• _What is required_: Could you retype every line below exactly, omitting the images?

• _Source material_:
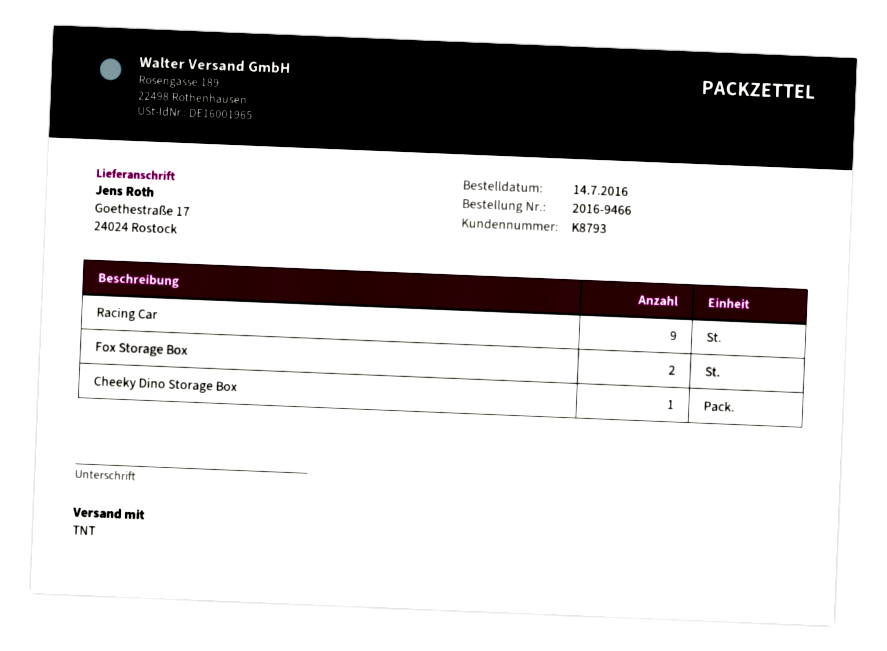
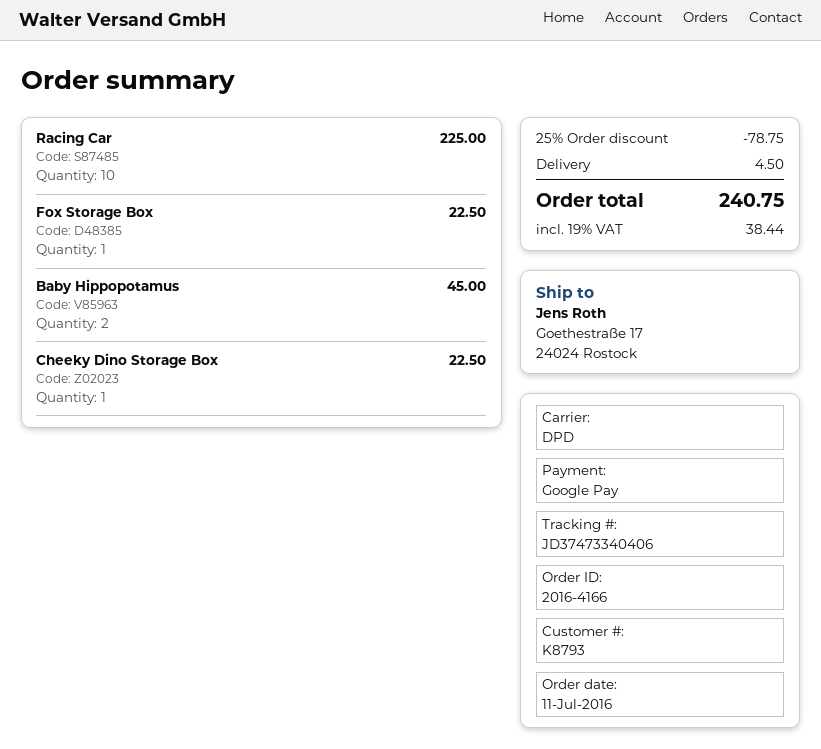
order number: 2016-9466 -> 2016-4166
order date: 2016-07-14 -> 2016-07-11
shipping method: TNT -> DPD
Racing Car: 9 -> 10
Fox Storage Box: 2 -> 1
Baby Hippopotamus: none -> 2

• _Exercise output_:
order number: 2016-9466 -> 2016-4166
order date: 2016-07-14 -> 2016-07-11
shipping method: TNT -> DPD
Racing Car: 9 -> 10
Fox Storage Box: 2 -> 1
Baby Hippopotamus: none -> 2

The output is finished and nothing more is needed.